With all the actions in place, I started working on a game manager-script.  This needed to start each round, end a round if a player was shot, update the score, and end the game if a max score was reached.  Well, most of this wasn’t new to me, the problem came with the round start and round ending sections.  See, I would need to stop the round, play a count down, and start the next round.  I had no idea how long this count down would be as AJ was recording the voice lines for it.  I also wanted some countdown graphics to show on the screen.  I could hard code all this, but that would be a nightmare to manage.  I didn’t even have audio files in from AJ yet, so whatever I made now would need to be adjusted to match his timings.  In came a solution.  The Unity Animation system.  Initially, I had assumed the animation system was just for animating sprites or 3D rigged models.  Turns out you can do a bit more with it.  You can use it to animate or move anything within the unity scene.  Move the camera around for a cool effect, turn on and off game objects, and even trigger functions in scripts you made.  That last one takes a bit of finessing though.  See, I normally like to separate things into different objects in the Unity Scene.  So while the animator was on one child of the player character, the scripts I wanted to trigger were on other children.  And by default, the animator can only trigger functions of scripts of the same child it’s attached to.  But by using a series of pointers and relay events I was able to work around this.  

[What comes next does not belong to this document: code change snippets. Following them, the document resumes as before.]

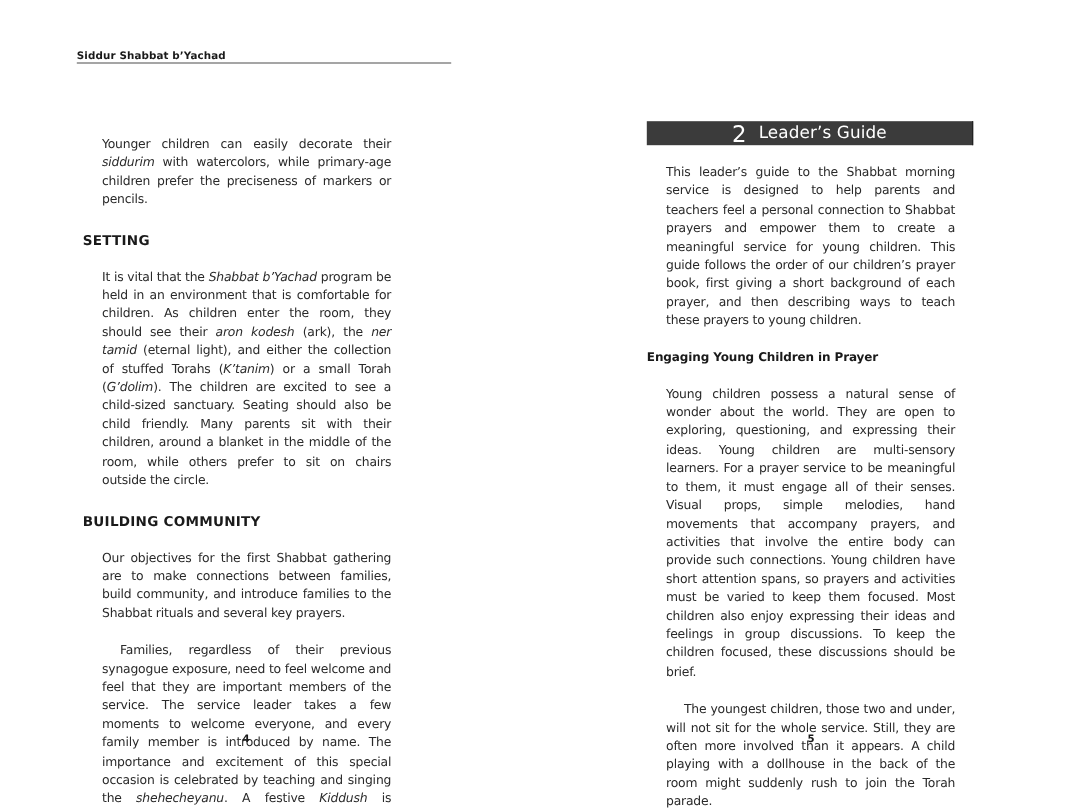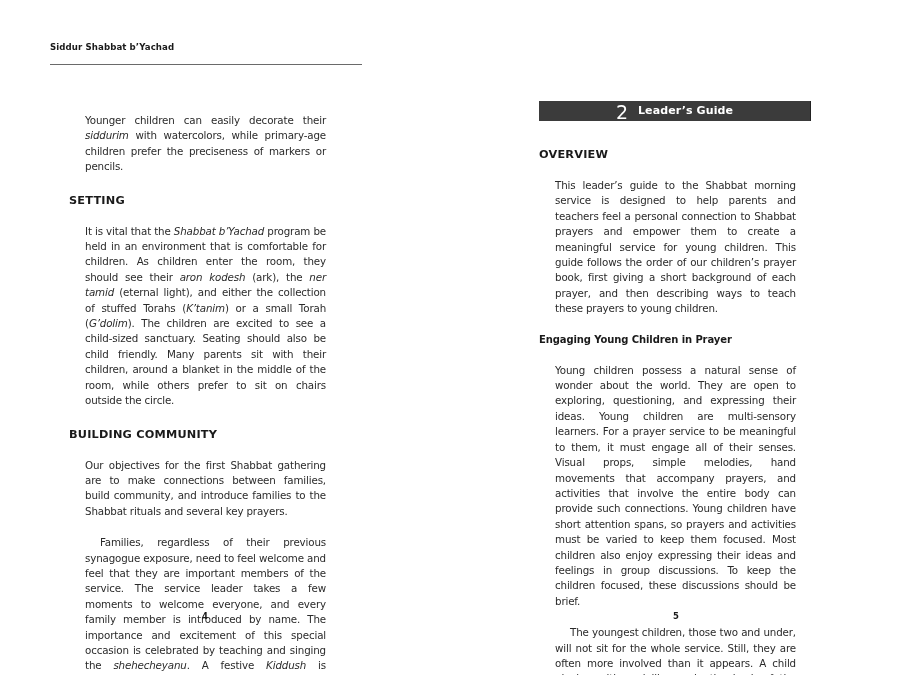--- a/index.html
+++ b/index.html
@@ -17,11 +17,11 @@
     }
     .running-head {
       position: absolute;
-      left: 50px;
+      left: 64px;
       top: 42px;
       width: 312px;
       border-bottom: 1px solid #6a6a6a;
-      padding-bottom: 12px;
+      padding-bottom: 0;
       font-size: 8.6px;
       font-weight: bold;
       color: #1a1a1a;

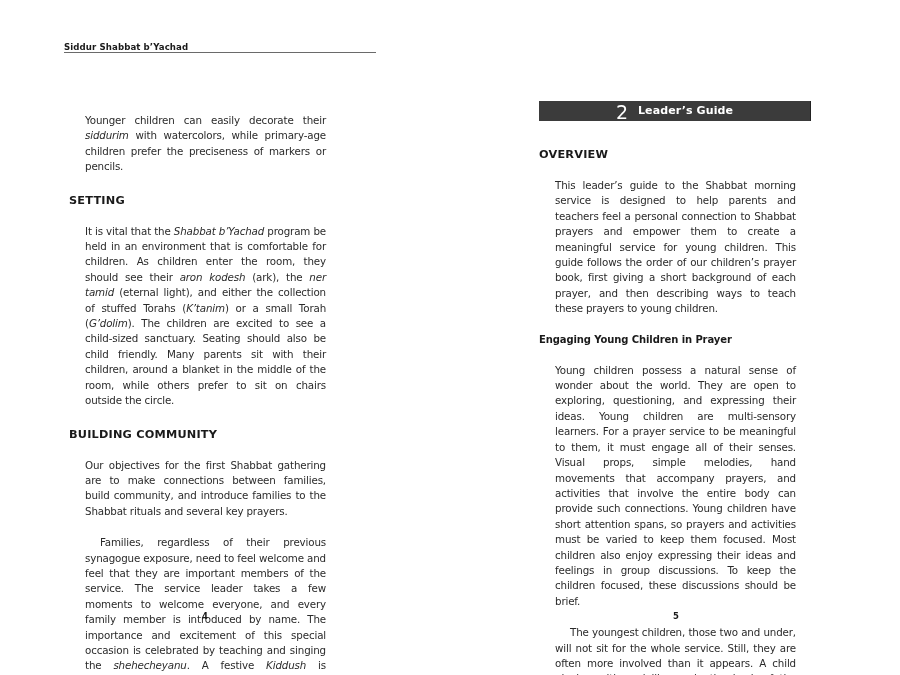--- a/index.html
+++ b/index.html
@@ -79,8 +79,8 @@
       margin-top: 1px;
     }
     .chapter-title {
-      font-size: 11px;
-      font-weight: bold;
+      font-size: 14px;
+      font-weight: normal;
       line-height: 20px;
       letter-spacing: 0.1px;
     }

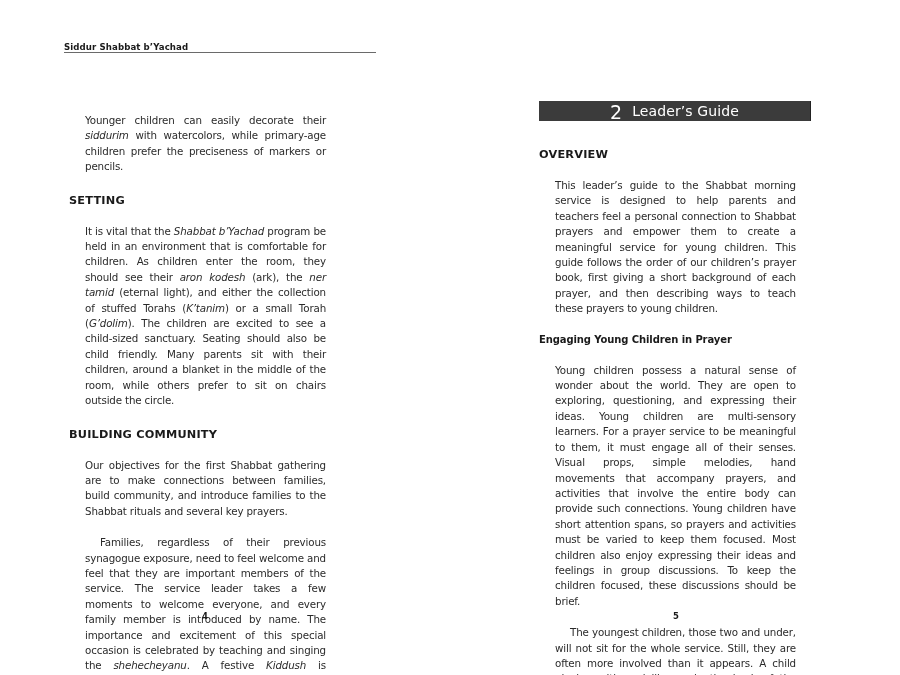--- a/index.html
+++ b/index.html
@@ -119,7 +119,6 @@
     <span class="chapter-title">Leader’s Guide</span>
   </div>
 
-  <h2 class="section overview">OVERVIEW</h2>
   <p>This leader’s guide to the Shabbat morning service is designed to help parents and teachers feel a personal connection to Shabbat prayers and empower them to create a meaningful service for young children. This guide follows the order of our children’s prayer book, first giving a short background of each prayer, and then describing ways to teach these prayers to young children.</p>
 
   <h3 class="subsection">Engaging Young Children in Prayer</h3>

Even with all this, the animation system was not easy to work with.  First, Unity doesn’t really allow you to make an animation separately from the object that’s being animated.  This also means you can’t reuse animations for different objects as well.  Also, I ran into a bug numerous times where I would have to make a given animation's keyframes twice for it to actually save.  And lastly, the animator, the state machine that lets you blend/transition between individual animations, wasn’t always clear as to what animator you were looking at.  Well, I may be coming down hard on the system; my challenges were probably a mixture of two things.  Firstly I had never really used the unity animation system like this before.  So I was learning everything as I went.  Secondly, the Unity animation system seems to be optimized for animating individual or singly continued objects, like a 3D model, or a 2D character sprite.  Not for triggering a series of programming events, or game-wide transitions.  Which is what I was trying to do.  In the end, I got it working though, and it added to the polish of the game.  

Putting It all Together 

It was at this time that many of the art and audio assets started to come in.  First AJ’s voice lines came in, he had even managed to do multiple takes of each voice line, just to see which one we liked.  His stuff wasn’t too hard to implement, Unity already has a pretty robust system of audio tools as it is.  I was even able to set up a system that could randomize which audio take it went with whenever it was triggered.   This way we could add some variety to the announcer or use multiple victory lines for each player character.  Going back through all the animations and adding these audio clips took time, but was not particularly difficult. Next up Kendrick delivered two music tracks for the game.  One for the main menu, and one for the game.  Using the previously mentioned animation system I was able to make a music manager that could fade in and out of any given soundtrack on cue.  I even set it up to automatically trigger when a unity scene was changed.  This way combined with a fade to black scene transition added to the polish of the game.  Neither are features any player would notice immediately, but they would certainly notice if those features weren’t there.  After this Jules delivered the background art he had been toiling away at.  I was able to plug this into a skybox material to have it always fill the screen regardless of the screen size.  Last but definitely not least Yasmine sent me the character sprites and their animations.  Unfortunately, we ran into a few problems here.  See, unity is very particular about how it handles 2D animation.  Normally the way you would do it is with a sprite sheet and using the Unity Animation system.  I was given a series of still images for each character and GIFs for each animation.  Unity doesn’t like GIFs.  The base unity doesn’t support them.  Sure it will show the first image of a gif, but it won’t play the gif.  This was a problem.  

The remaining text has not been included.